(Before-and-after change records)
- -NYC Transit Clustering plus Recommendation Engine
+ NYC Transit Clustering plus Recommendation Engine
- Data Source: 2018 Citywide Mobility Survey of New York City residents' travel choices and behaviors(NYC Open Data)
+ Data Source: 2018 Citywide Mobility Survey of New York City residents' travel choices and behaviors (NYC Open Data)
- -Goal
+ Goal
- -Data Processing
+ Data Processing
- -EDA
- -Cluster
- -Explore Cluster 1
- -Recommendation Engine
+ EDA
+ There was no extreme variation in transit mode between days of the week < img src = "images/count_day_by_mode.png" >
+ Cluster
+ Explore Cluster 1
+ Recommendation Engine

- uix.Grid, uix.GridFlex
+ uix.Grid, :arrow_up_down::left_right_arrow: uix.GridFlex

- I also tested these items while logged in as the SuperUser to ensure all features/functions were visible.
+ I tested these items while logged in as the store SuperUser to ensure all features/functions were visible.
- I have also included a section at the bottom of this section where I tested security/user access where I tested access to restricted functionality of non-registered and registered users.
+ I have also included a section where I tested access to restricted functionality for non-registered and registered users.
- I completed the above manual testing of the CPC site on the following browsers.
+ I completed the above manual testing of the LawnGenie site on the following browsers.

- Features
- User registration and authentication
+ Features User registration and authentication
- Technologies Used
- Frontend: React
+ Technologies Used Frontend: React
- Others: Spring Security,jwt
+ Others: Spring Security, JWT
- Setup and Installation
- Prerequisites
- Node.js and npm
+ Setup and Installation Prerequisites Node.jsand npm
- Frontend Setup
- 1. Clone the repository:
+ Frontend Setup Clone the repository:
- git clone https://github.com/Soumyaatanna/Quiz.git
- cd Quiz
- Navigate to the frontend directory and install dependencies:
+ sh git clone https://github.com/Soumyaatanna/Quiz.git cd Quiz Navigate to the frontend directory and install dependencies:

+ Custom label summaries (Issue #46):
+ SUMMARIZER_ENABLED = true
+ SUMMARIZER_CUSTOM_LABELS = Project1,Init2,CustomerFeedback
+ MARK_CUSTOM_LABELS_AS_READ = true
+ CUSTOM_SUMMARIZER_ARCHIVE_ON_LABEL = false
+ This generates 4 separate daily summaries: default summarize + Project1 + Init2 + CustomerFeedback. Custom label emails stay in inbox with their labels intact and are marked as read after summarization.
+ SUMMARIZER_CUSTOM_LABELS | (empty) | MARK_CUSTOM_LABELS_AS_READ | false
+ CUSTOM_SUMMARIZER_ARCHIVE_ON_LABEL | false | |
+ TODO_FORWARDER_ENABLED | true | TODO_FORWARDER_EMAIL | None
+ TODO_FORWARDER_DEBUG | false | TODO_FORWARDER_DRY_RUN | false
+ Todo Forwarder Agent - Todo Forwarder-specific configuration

What you are asked to do » All of the entries above should be output exactly as they are.

Reply to the task »
- -NYC Transit Clustering plus Recommendation Engine
+ NYC Transit Clustering plus Recommendation Engine
- Data Source: 2018 Citywide Mobility Survey of New York City residents' travel choices and behaviors(NYC Open Data)
+ Data Source: 2018 Citywide Mobility Survey of New York City residents' travel choices and behaviors (NYC Open Data)
- -Goal
+ Goal
- -Data Processing
+ Data Processing
- -EDA
- -Cluster
- -Explore Cluster 1
- -Recommendation Engine
+ EDA
+ There was no extreme variation in transit mode between days of the week < img src = "images/count_day_by_mode.png" >
+ Cluster
+ Explore Cluster 1
+ Recommendation Engine

- uix.Grid, uix.GridFlex
+ uix.Grid, :arrow_up_down::left_right_arrow: uix.GridFlex

- I also tested these items while logged in as the SuperUser to ensure all features/functions were visible.
+ I tested these items while logged in as the store SuperUser to ensure all features/functions were visible.
- I have also included a section at the bottom of this section where I tested security/user access where I tested access to restricted functionality of non-registered and registered users.
+ I have also included a section where I tested access to restricted functionality for non-registered and registered users.
- I completed the above manual testing of the CPC site on the following browsers.
+ I completed the above manual testing of the LawnGenie site on the following browsers.

- Features
- User registration and authentication
+ Features User registration and authentication
- Technologies Used
- Frontend: React
+ Technologies Used Frontend: React
- Others: Spring Security,jwt
+ Others: Spring Security, JWT
- Setup and Installation
- Prerequisites
- Node.js and npm
+ Setup and Installation Prerequisites Node.jsand npm
- Frontend Setup
- 1. Clone the repository:
+ Frontend Setup Clone the repository:
- git clone https://github.com/Soumyaatanna/Quiz.git
- cd Quiz
- Navigate to the frontend directory and install dependencies:
+ sh git clone https://github.com/Soumyaatanna/Quiz.git cd Quiz Navigate to the frontend directory and install dependencies:

+ Custom label summaries (Issue #46):
+ SUMMARIZER_ENABLED = true
+ SUMMARIZER_CUSTOM_LABELS = Project1,Init2,CustomerFeedback
+ MARK_CUSTOM_LABELS_AS_READ = true
+ CUSTOM_SUMMARIZER_ARCHIVE_ON_LABEL = false
+ This generates 4 separate daily summaries: default summarize + Project1 + Init2 + CustomerFeedback. Custom label emails stay in inbox with their labels intact and are marked as read after summarization.
+ SUMMARIZER_CUSTOM_LABELS | (empty) | MARK_CUSTOM_LABELS_AS_READ | false
+ CUSTOM_SUMMARIZER_ARCHIVE_ON_LABEL | false | |
+ TODO_FORWARDER_ENABLED | true | TODO_FORWARDER_EMAIL | None
+ TODO_FORWARDER_DEBUG | false | TODO_FORWARDER_DRY_RUN | false
+ Todo Forwarder Agent - Todo Forwarder-specific configuration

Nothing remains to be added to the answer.